Professional Painting Contractors Forum banner
1 - 4 of 4 Posts

· "Member"
Joined
·
10,719 Posts
Good post Brian but ........ What about the market value of a job. The market should have a direct influence on what a companies overhead should be. If you are simply over pricing jobs based on a high profit margin or because your overhead numbers are too high then you have to adjust to stay in business. I think that most that ask for "the going rate" are usually trying to find the market price for the type of work they are looking to price.
 

· "Member"
Joined
·
10,719 Posts
NEPS,

This was orginally written for another forum and I was asked to post it here.

I am not sure what you mean by market value. Nor am I sure that I understand how the market has a "direct influence on what a companies overhead should be."

I can understand how certain aspects of a market will have an influence on overhead. For example, if certain costs of doing business are abnormally high in one market, that would certainly drive up overhead. But even those costs will vary from company to company.

But the real issue is: in general there is no "market price" for the work we do. There may be something approaching that in certain segments, but certainly not in the residential repaint segment. New construction seems to have a narrow range-- which one might call a market price-- but even this isn't a rigid number. I may be wrong, but I think Scott to attest to this.

I know guys in Houston who swear that nobody will pay more than $25 an hour for a painter. To them, $25 an hour is the going rate or market price. At the same time, I can cite many contractors in Houston getting $40 to $55 an hour in Houston. How can this be, if the going rate is $25? Clearly, the going rate is not $25. More to the point, there is no going rate.

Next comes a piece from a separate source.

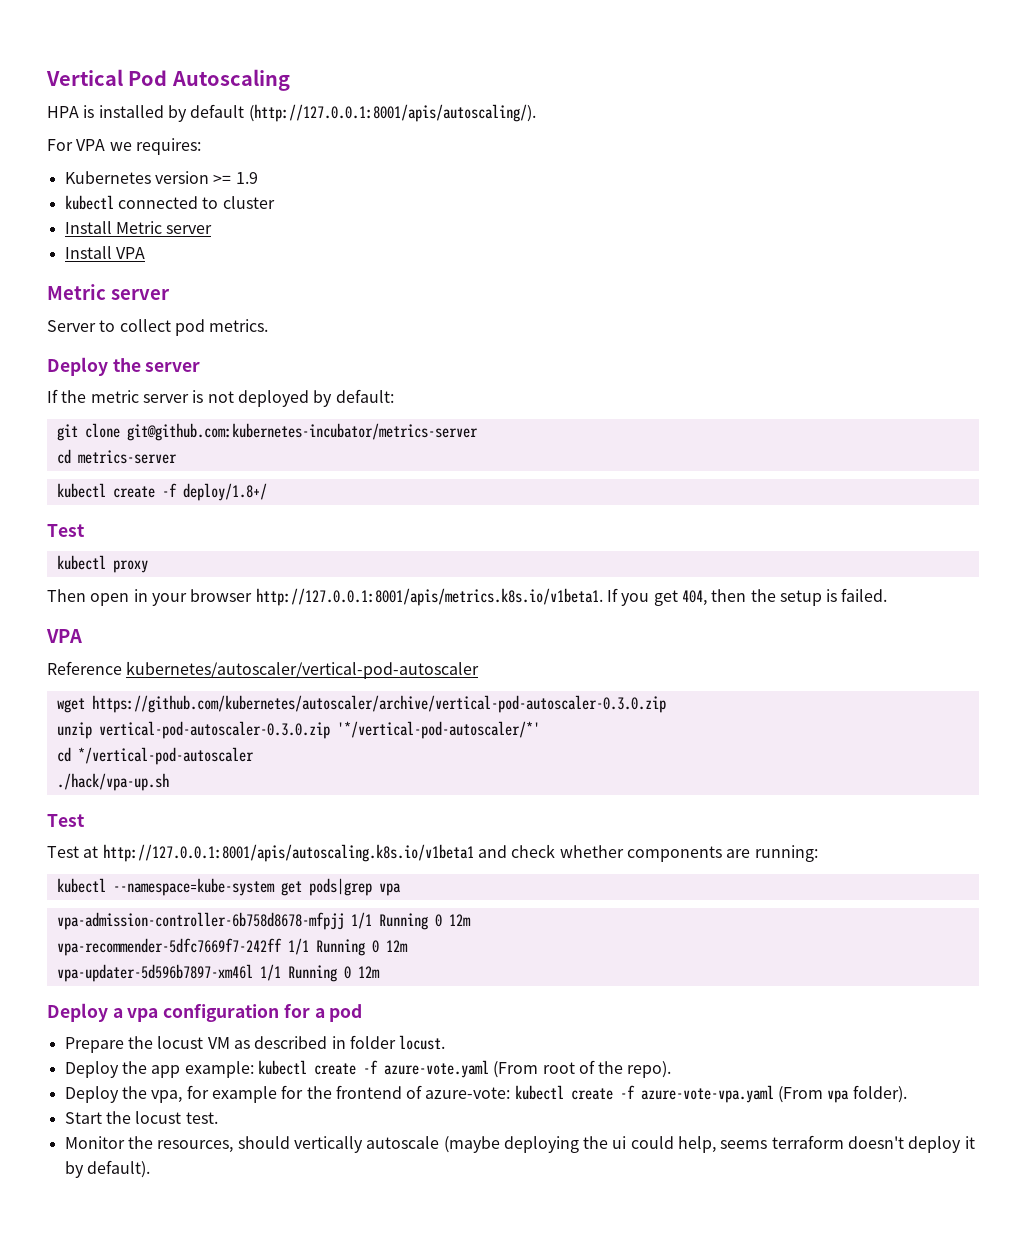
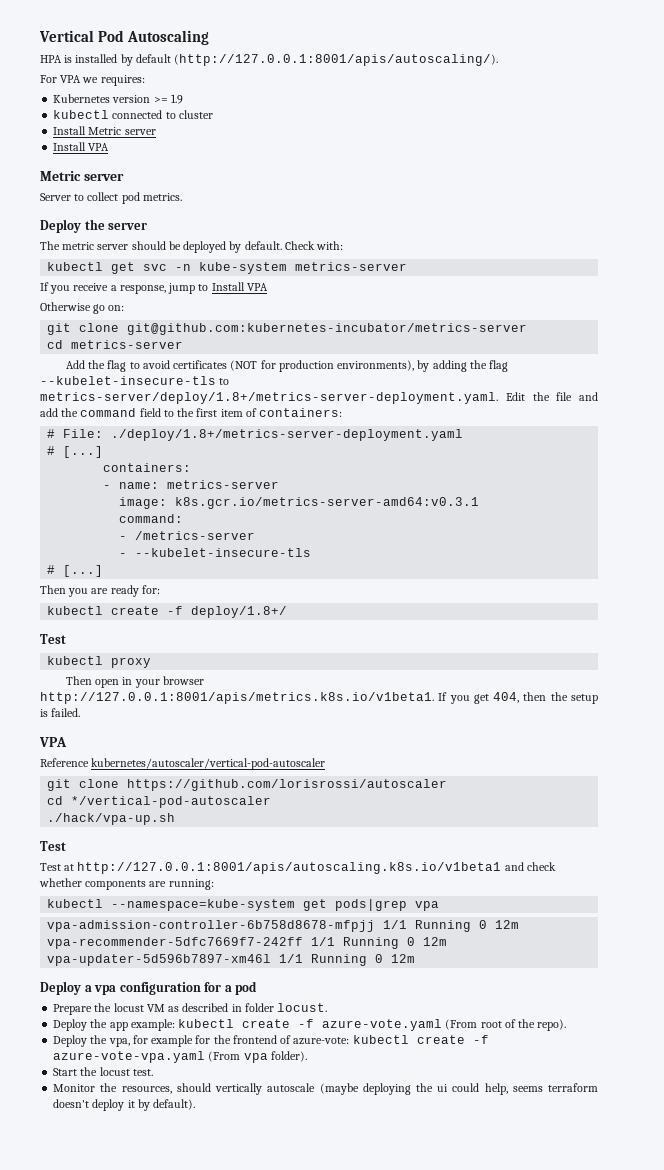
[47,389,394,407] If the metric server is not deployed by default: -> [40,241,344,253] [47,262,408,274] [40,282,268,294] [40,302,125,314] The metric server should be deployed by default. Check with: // kubectl get svc -n kube-system metrics-server // If you receive a response, jump to Install VPA // Otherwise go on:
(177, 457) none -> [65,360,508,372] [40,376,230,385] [40,392,598,404] [40,408,343,417] [47,429,464,441] [47,446,104,458] [103,463,192,472] [103,480,280,489] [119,497,480,509] [119,514,184,523] [119,531,256,540] [119,548,312,557] [47,565,104,577] [40,585,160,597] // Add the flag to avoid certificates (NOT for production environments), by adding the flag --kubelet-insecure-tls to metrics-server/deploy/1.8+/metrics-server-deployment.yaml. Edit the file and add the command field to the first item of containers: // # File: ./deploy/1.8+/metrics-server-deployment.yaml // # [...] // containers: // - name: metrics-server // image: k8s.gcr.io/metrics-server-amd64:v0.3.1 // command: // - /metrics-server // - --kubelet-insecure-tls // # [...] // Then you are ready for:
[56,695,666,713] [56,721,540,739] wget https://github.com/kubernetes/autoscaler/archive/vertical-pod-autoscaler-0.3.0.zip // unzip vertical-pod-autoscaler-0.3.0.zip '*/vertical-pod-autoscaler/*' -> [47,779,448,791] git clone https://github.com/lorisrossi/autoscaler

Each company's pricing is unique to that company. My overhead is unique to my company. My profit and income goals are unique to my company. My production rates are unique to my company. The same is true of everyone's company. If our price is labor + materials + overhead + profit, and 3 of these items are completely unique to each company (and unknown to me), how could I or anyone else who doesn't know these numbers possibly give an answer? The truth is, they can't. All you can say is what you would charge. That might make for interesting regional comparisons, but it is useless as far as pricing a particular job.

What one's competitors charge is irrelevant to what one needs to charge to make a decent living. If someone can't sell at the price they need to sell at, they have a sales issue (assuming they know what that price is). But they won't improve their income or profit by basing their price on what others charge while remaining oblivious to their own costs and income goals.

Brian Phillips
There is a difference when competing for commercial or new construction work. There are so many variables that can have a direct effect on winning or losing a bid. The market (what the average price of competing bids are coming in at) is crucial to have a pulse on. It also works to increase your margins.

If there is less work available and more companies competing for the desired job the price will be driven down. The money needs to be absorbed somewhere and that would mean shinking the overhead. It is simple supply and demand.